Il Secondo Motivo: L’Affidamento Incolpevole
La società ha inoltre invocato il principio dell’affidamento incolpevole, sostenendo che non si potesse negare il pagamento a fronte di un’illegittimità formale dell’affidamento. Anche questo motivo è stato giudicato inammissibile. La Corte ha chiarito che l’azione intrapresa era di adempimento contrattuale, la quale presuppone l’esistenza di un contratto valido. La questione dell’affidamento del privato nei confronti della P.A. è estranea a questo tipo di azione. Sebbene l’affidamento incolpevole possa, in determinate circostanze, fondare una richiesta di risarcimento del danno, non può mai sanare la nullità di un contratto e trasformarla in un’obbligazione di pagamento.

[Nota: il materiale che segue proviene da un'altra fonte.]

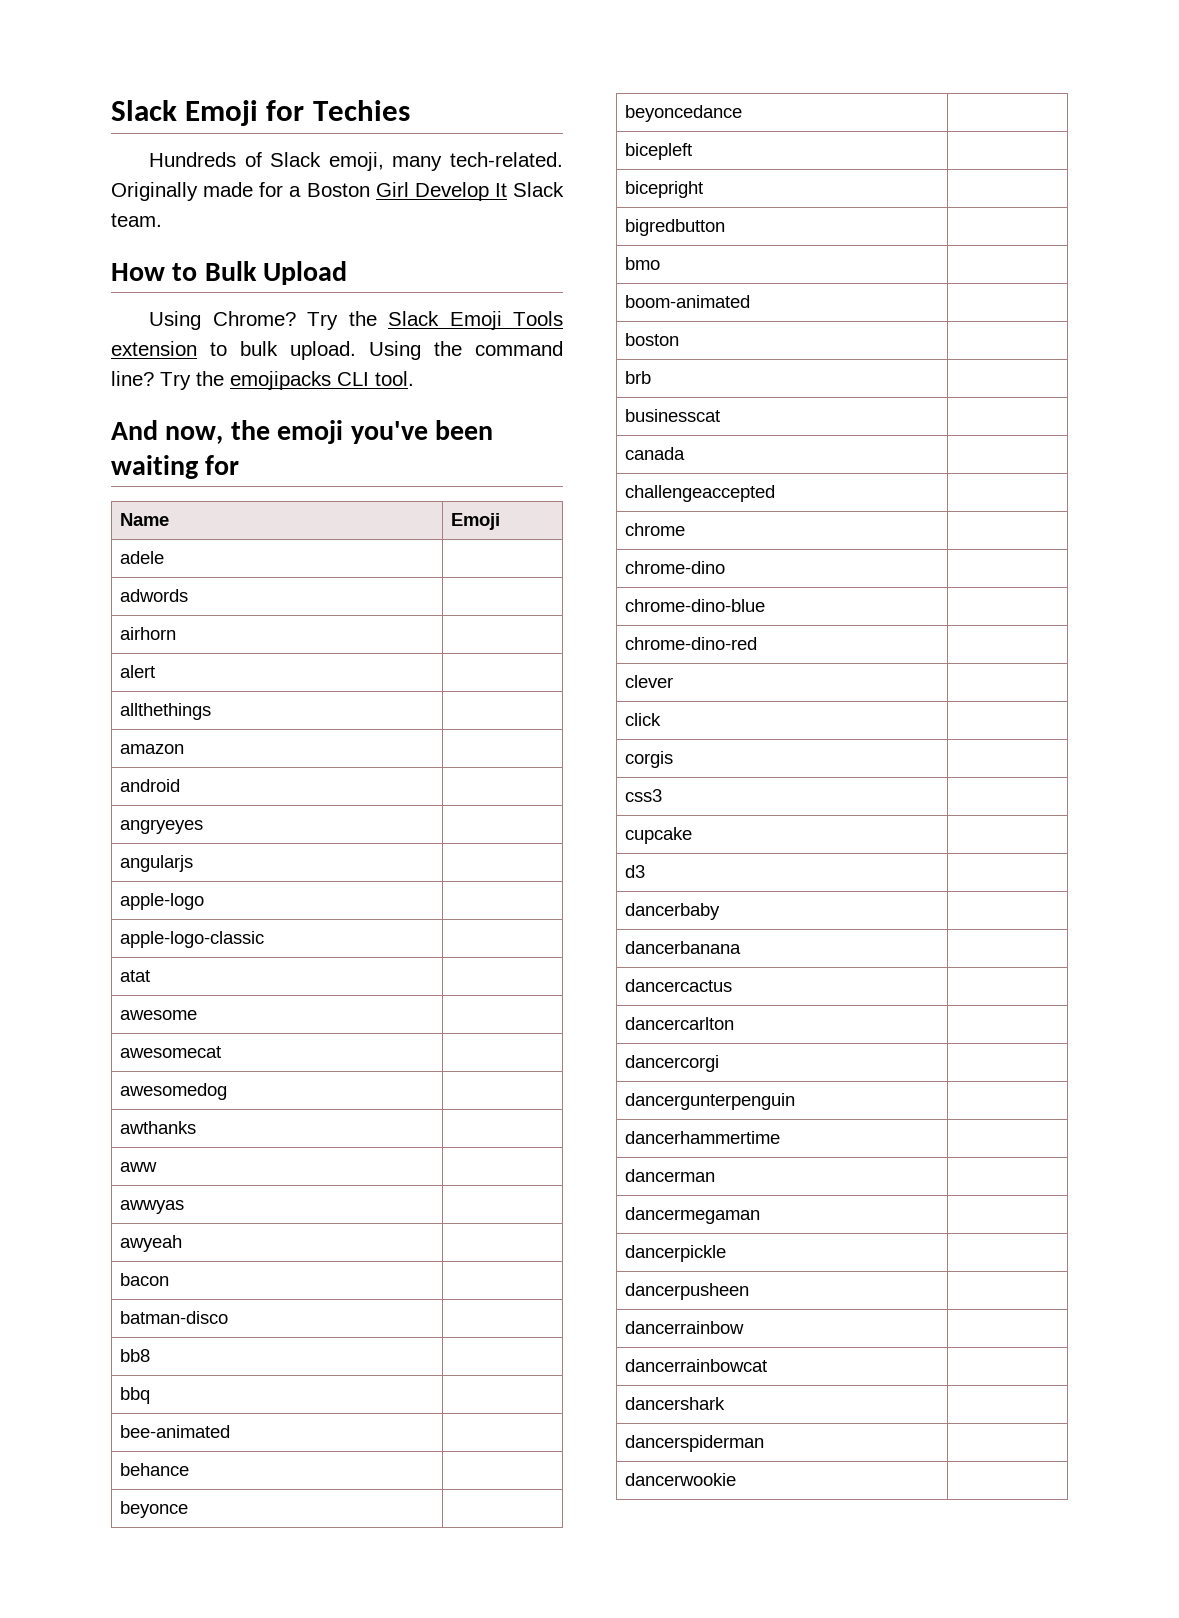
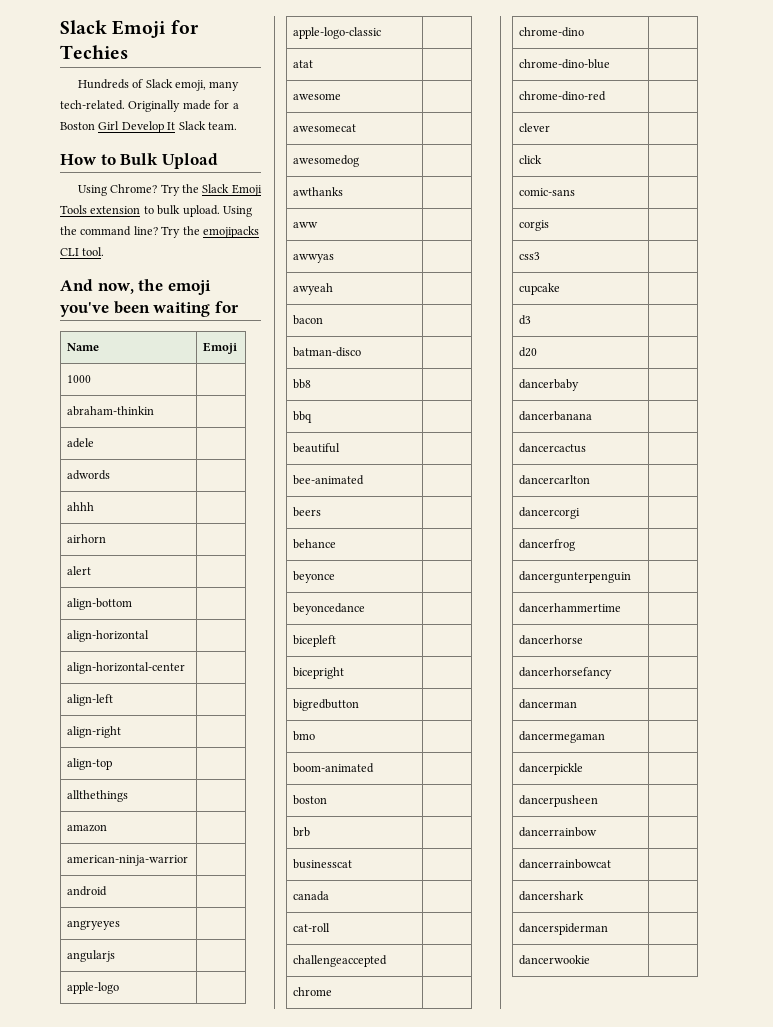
(500, 521) none -> [67,375,92,383] [67,406,155,416] // 1000 | // abraham-thinkin |
(188, 595) none -> [67,502,95,511] // ahhh |
(155, 671) none -> [67,598,133,610] [67,630,150,642] [67,662,186,674] [67,694,114,706] [67,726,122,738] [67,758,113,770] // align-bottom | // align-horizontal | // align-horizontal-center | // align-left | // align-right | // align-top |
(184, 749) none -> [67,855,189,866] // american-ninja-warrior |
(150, 1395) none -> [293,443,341,453] // beautiful |
(230, 1431) none -> [293,507,322,517] // beers |
(685, 453) none -> [293,923,331,932] // cat-roll |
(661, 719) none -> [519,188,576,196] // comic-sans |
(645, 871) none -> [519,347,538,357] // d20 |
(719, 1063) none -> [519,539,576,551] // dancerfrog |
(780, 1137) none -> [519,635,584,645] [519,667,613,679] // dancerhorse | // dancerhorsefancy |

Le Motivazioni della Decisione
La decisione della Corte di Cassazione si fonda su principi consolidati in materia di contratti pubblici. La motivazione principale è che i contratti stipulati con la Pubblica Amministrazione devono, per regola generale, essere redatti in forma scritta a pena di nullità. Questa regola serve a garantire la trasparenza, la tracciabilità e il controllo della spesa pubblica. Un accordo verbale, o un incarico conferito tramite una semplice comunicazione interna da parte di un funzionario, non possiede la forza giuridica per impegnare economicamente l’ente. La Corte ha ribadito che il funzionario, pur essendo responsabile di un’area specifica, non aveva il potere di obbligare il Comune al di fuori delle procedure formali e di un contratto scritto, specialmente per un incarico oneroso e non previsto nel contratto di concessione già in essere.
Conclusioni
Questa ordinanza offre una lezione cruciale per tutte le imprese che operano con il settore pubblico. La fiducia nelle assicurazioni verbali o nelle comunicazioni informali da parte di funzionari pubblici può rivelarsi economicamente disastrosa. Per tutelarsi, è indispensabile che ogni singolo servizio o incarico, specialmente se esula da un contratto preesistente, sia formalizzato in un apposito accordo scritto e approvato secondo le procedure previste dall’ente. Senza un valido contratto pubblica amministrazione scritto, il rischio di eseguire prestazioni senza ottenere il relativo compenso è estremamente elevato, e le possibilità di successo in un eventuale contenzioso sono minime.
Un incarico verbale o una comunicazione da parte di un funzionario comunale è sufficiente per creare un obbligo di pagamento per il Comune?
No, la Corte di Cassazione ha stabilito che non è sufficiente. Per i contratti con la Pubblica Amministrazione è richiesta la forma scritta a pena di nullità (ad substantiam), salvo rare eccezioni previste dalla legge.
Un contratto esistente per un servizio può essere esteso per coprire un servizio completamente diverso senza un nuovo accordo?
No, non senza un nuovo e specifico accordo scritto. La Corte ha ritenuto che il nuovo servizio non fosse in alcun modo riconducibile o estensibile dall’oggetto del contratto di concessione originario.
Se una società agisce in buona fede sulla base delle indicazioni di un ente pubblico, può chiedere l’adempimento del contratto anche se è nullo?
No, non può chiedere l’adempimento contrattuale. La nullità del contratto impedisce di pretendere il pagamento della prestazione. L’eventuale affidamento incolpevole potrebbe, in teoria e se ne sussistono i presupposti, dare diritto a un risarcimento del danno, ma non può mai sostituire un contratto inesistente o nullo.